In recent years, however, the increase of S. maltophilia that is resistant to co-trimoxazole and fluoroquinolones has been reported. The proportion of S. maltophilia resistant to co-trimoxazole has been reported as approximately 10 %, although the rate varies from institution to institution [57-59]. Regarding the fluoroquinolones, the resistant rate for ciprofloxacin has been reported to be as high as 50 % [45, 46]. The use of moxifloxacin (a newer fluoroquinolone) is therefore recommended [60]. It is important to regularly determine the proportion of S. maltophilia strains that are resistant to co-trimoxazole and fluoroquinolones.

Although myelosuppression by co-trimoxazole should be considered in the state of severe neutropenia, the issue of whether co-trimoxazole affects the recovery of hematopoiesis is controversial, and the combined administration of antibiotics is recommended in the treatment of highly neutropenic and severely immunocompromised patients with hematologic diseases [35]. For example, the combination of co-trimoxazole with ticarcillin-clavulanate, co-trimoxazole with fluoroquinolone, or ticarcillin-clavulanate with fluoroquinolone has been recommended based on in vitro synergy testing but not clinical trials [61, 62]; therefore, evidence regarding the efficacy of these combinations has not been established. Other antibiotics that are suggested to be active against S. maltophilia when combined with another agent but not as single agent are ceftazidime, aztreonam, polymyxin B, and rifampicin [6, 63-67]. In a study of S. maltophilia hemorrhagic pneumonia after allo-HSCT, 6 of 10 patients promptly received combined treatment of co-trimoxazole with ciprofloxacin, with consequent early death [18]. Therefore, the addition of ceftazidime or aztreonam to the above combination may lead to the improved prognosis of S. maltophilia hemorrhagic pneumonia.

Conclusion

In recent years, the prevalence of S. maltophilia infection has become a serious problem in the treatment of immunocompromised and long-term hospitalized patients. Patients with hematologic malignancies, especially acute leukemia patients, have a risk for S. maltophilia infection because of intensive chemotherapy, frequent exposure to broad-spectrum antibiotics, and prolonged insertion of a CV catheter. The most common clinical manifestation of S. maltophilia infection is pneumonia being followed by bacteremia or sepsis. More importantly, in patients with hematologic disease with severe and long-lasting neutropenia, S. maltophilia infection leads to fulminant and fatal hemorrhagic pneumonia. Fungal or viral infection, however, should be ruled out, because these infections occasionally cause similar clinical pictures.

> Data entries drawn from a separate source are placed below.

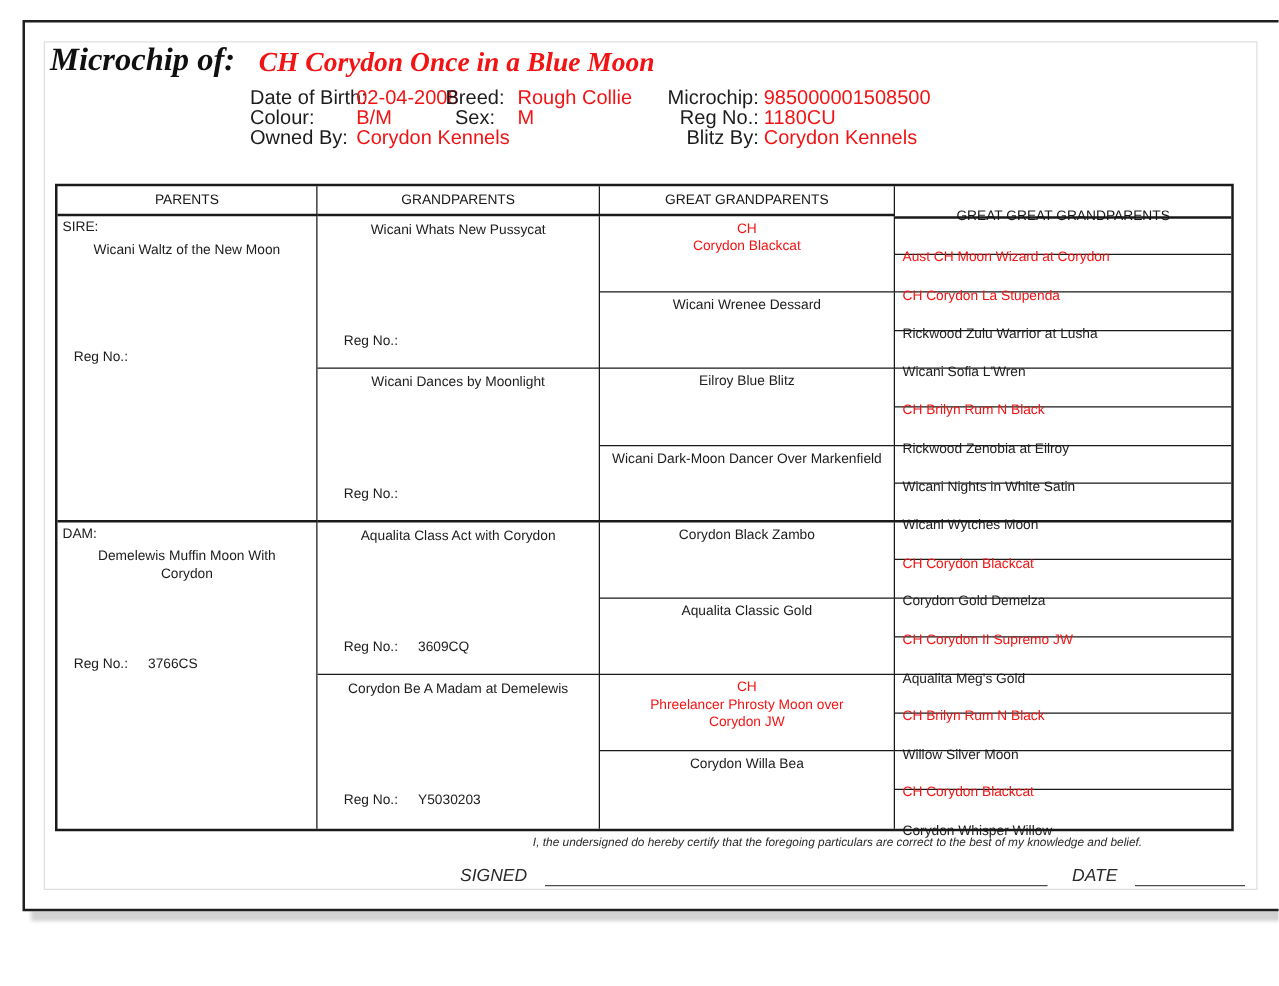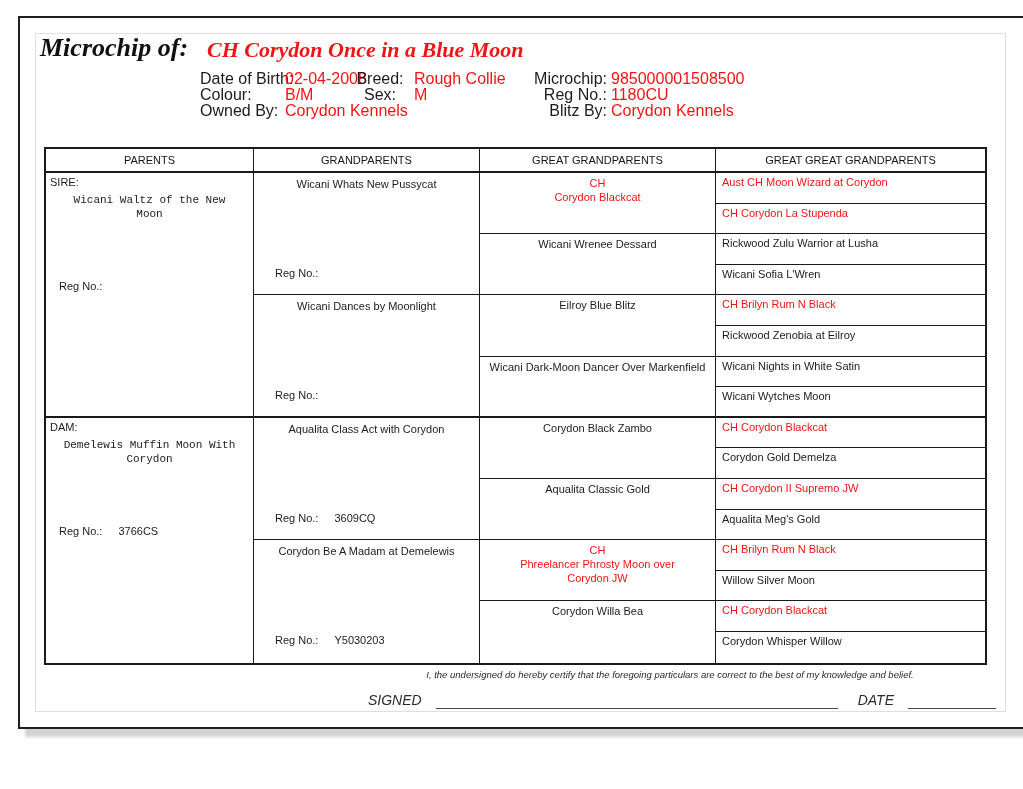--- a/index.html
+++ b/index.html
@@ -36,7 +36,7 @@
         border:2px solid #1a1a1a;background:#ffffff;font-size:11px;}
   #tree>div{position:relative;box-sizing:border-box;border-right:1px solid #1a1a1a;
             border-bottom:1px solid #1a1a1a;}
-  #tree>div.c4{border-right:none;}
+  #tree>div.c4{border-right:none;margin-top:24px;}
   #tree>div.hd{border-bottom:2px solid #1a1a1a;display:flex;align-items:center;
                justify-content:center;font-size:11px;color:#161616;}
   #tree>div.sect-end{border-bottom:2px solid #1a1a1a;}

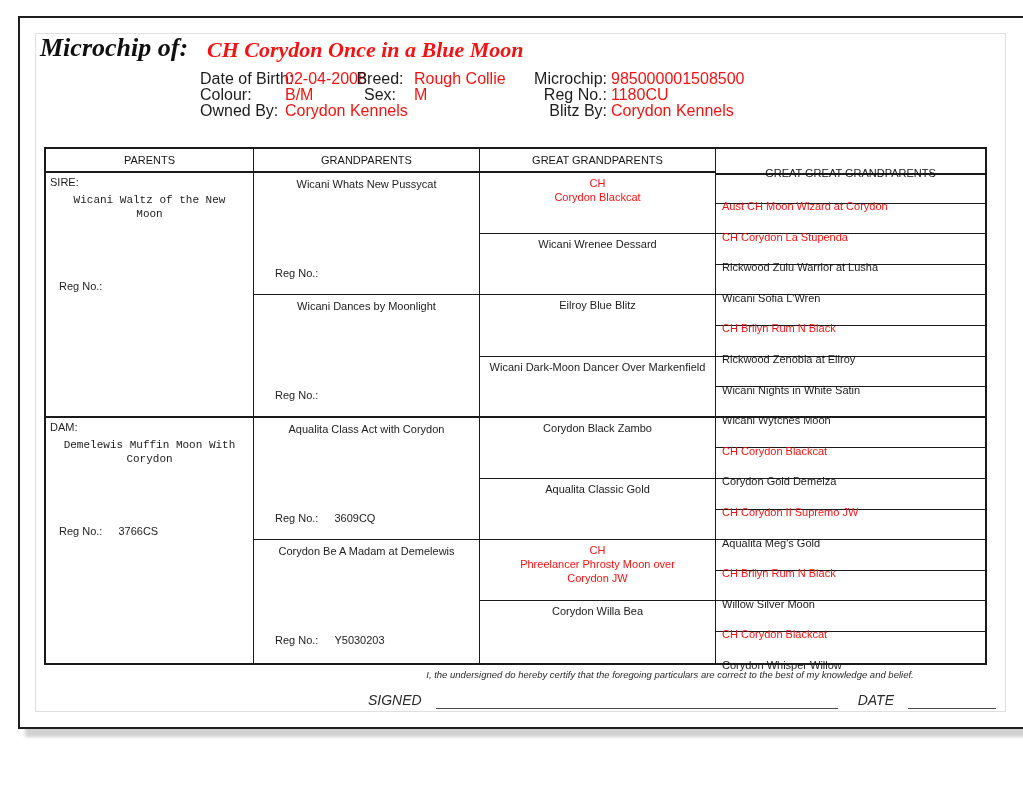--- a/index.html
+++ b/index.html
@@ -43,7 +43,7 @@
   #tree>div.last{border-bottom:none;}
 
   .pcell .tag{position:absolute;left:4px;top:3px;}
-  .pcell .pname{margin-top:20px;padding:0 14px;text-align:center;line-height:14px;font-family:Liberation Mono, monospace;}
+  .pcell .pname{margin-top:20px;padding:0 14px;text-align:center;line-height:14px;}
   .pcell .reg{position:absolute;left:13px;top:107px;white-space:nowrap;}
   .gpcell .gname{padding:4px 8px 0;text-align:center;line-height:14px;}
   .gpcell .reg{position:absolute;left:21px;top:94px;white-space:nowrap;}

S. maltophilia is intrinsically resistant to broad-spectrum antibiotics such as cephem, carbapenem, and aminoglycoside, which are empirically used for febrile neutropenia. The recommended first line agent for S. maltophilia infection is co-trimoxazole. Alternative agents include ticarcillin-clavulanate, fluoroquinolone, and tetracycline. In recent years, however, the increase of S. maltophilia strains that are resistant to co-trimoxazole and fluoroquinolone has been frequently reported. Thus, the combination therapy is recommended in the treatment of highly neutropenic and severely immnocompromised patients with hematologic diseases. The addition of ceftazidime or aztreonam to the above combination should be considered for acute leukemia patients who have a risk of hemorrhagic pneumonia by S. maltophilia. For these patients, regular surveillance culture of the sputum and blood is important for early diagnosis of this infection and prompt initiation of antibiotic therapy as above. Continuous and intensive cleaning of medical instruments and hospital wet circumstances is also important for preventing the colonization and outbreaks of S. maltophilia.